━━ Supplied entries
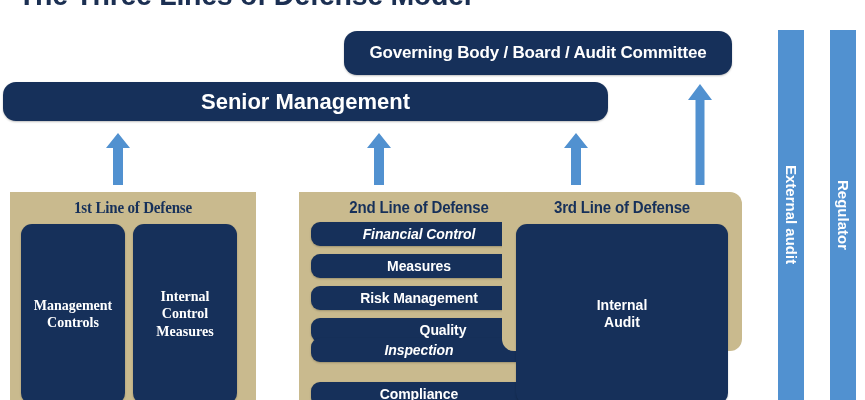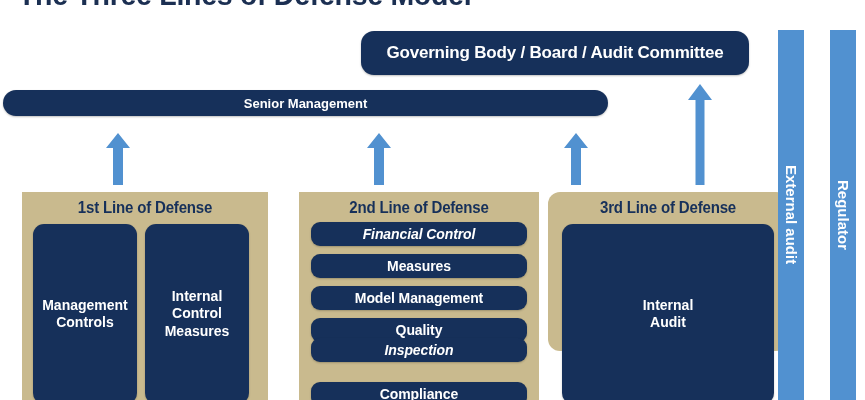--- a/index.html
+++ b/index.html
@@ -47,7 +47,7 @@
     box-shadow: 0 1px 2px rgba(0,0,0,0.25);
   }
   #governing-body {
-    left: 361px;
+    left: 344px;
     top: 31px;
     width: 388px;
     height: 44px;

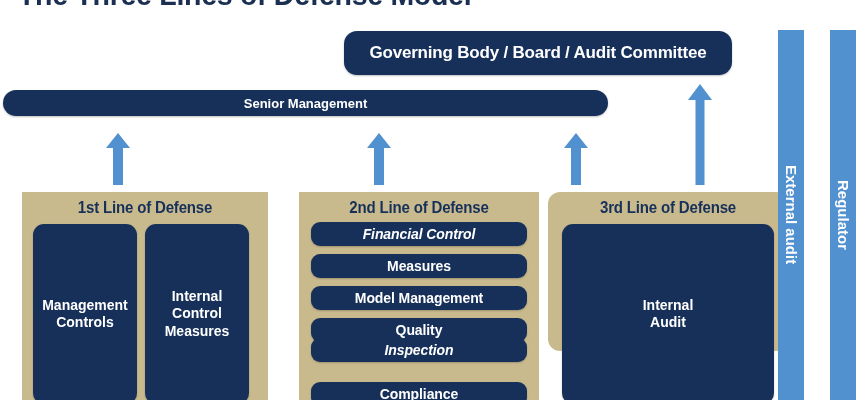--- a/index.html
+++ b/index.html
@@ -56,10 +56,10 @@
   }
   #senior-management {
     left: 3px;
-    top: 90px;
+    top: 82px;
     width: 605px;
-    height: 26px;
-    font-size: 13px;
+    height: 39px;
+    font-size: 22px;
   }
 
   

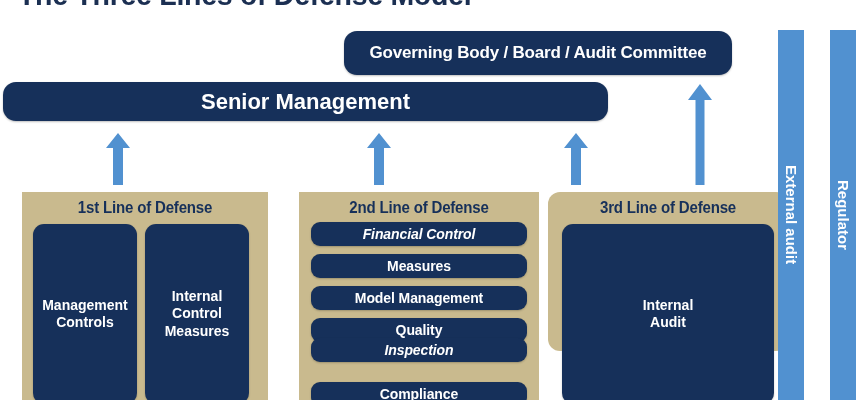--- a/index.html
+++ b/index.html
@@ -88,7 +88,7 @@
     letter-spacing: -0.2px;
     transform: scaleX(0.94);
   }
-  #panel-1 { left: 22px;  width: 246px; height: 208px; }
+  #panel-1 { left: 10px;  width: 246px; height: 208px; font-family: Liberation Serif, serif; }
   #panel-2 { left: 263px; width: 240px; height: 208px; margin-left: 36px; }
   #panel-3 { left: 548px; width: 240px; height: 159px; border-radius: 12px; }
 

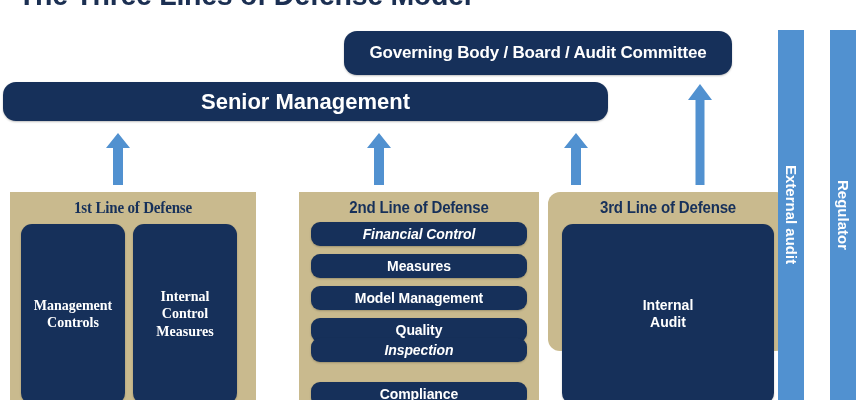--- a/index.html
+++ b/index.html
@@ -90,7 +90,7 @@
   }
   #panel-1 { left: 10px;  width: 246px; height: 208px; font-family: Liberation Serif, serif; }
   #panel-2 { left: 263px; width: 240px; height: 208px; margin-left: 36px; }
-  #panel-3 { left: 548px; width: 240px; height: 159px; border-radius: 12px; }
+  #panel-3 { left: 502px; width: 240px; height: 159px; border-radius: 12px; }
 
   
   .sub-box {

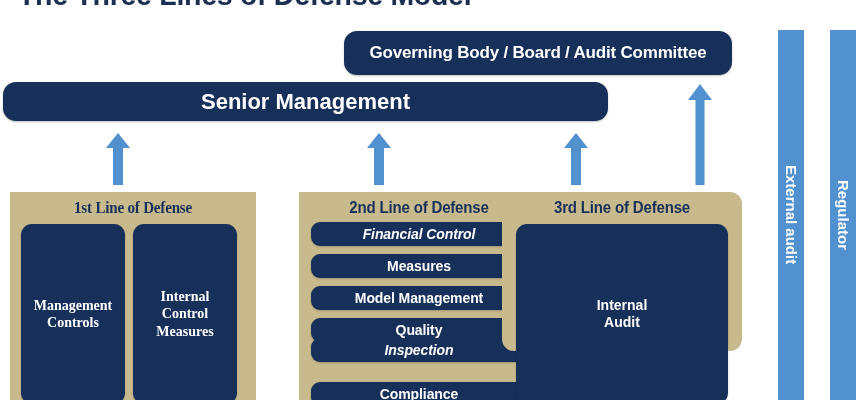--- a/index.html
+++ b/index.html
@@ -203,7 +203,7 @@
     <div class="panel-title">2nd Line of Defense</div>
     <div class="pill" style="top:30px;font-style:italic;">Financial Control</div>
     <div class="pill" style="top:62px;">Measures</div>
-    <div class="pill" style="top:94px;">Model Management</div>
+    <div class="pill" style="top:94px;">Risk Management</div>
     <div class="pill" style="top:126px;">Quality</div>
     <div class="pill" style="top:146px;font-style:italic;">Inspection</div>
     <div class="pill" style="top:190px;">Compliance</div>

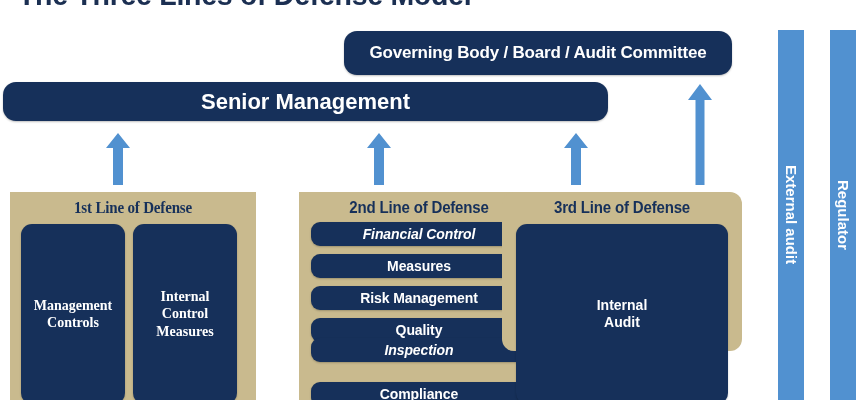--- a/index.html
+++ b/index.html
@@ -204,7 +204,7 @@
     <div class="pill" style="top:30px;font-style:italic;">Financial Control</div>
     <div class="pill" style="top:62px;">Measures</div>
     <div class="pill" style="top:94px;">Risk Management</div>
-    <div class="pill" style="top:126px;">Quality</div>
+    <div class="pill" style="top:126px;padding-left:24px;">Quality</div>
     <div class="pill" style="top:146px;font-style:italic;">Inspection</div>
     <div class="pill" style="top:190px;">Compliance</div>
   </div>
━━━━
== Description of the task ==
The answer must be every line of the data that contains the word "left".

== Finished exercise ==
-    left: 361px;
+    left: 344px;
     left: 3px;
-  #panel-1 { left: 22px;  width: 246px; height: 208px; }
+  #panel-1 { left: 10px;  width: 246px; height: 208px; font-family: Liberation Serif, serif; }
   #panel-2 { left: 263px; width: 240px; height: 208px; margin-left: 36px; }
   #panel-3 { left: 548px; width: 240px; height: 159px; border-radius: 12px; }
   #panel-1 { left: 10px;  width: 246px; height: 208px; font-family: Liberation Serif, serif; }
   #panel-2 { left: 263px; width: 240px; height: 208px; margin-left: 36px; }
-  #panel-3 { left: 548px; width: 240px; height: 159px; border-radius: 12px; }
+  #panel-3 { left: 502px; width: 240px; height: 159px; border-radius: 12px; }
+    <div class="pill" style="top:126px;padding-left:24px;">Quality</div>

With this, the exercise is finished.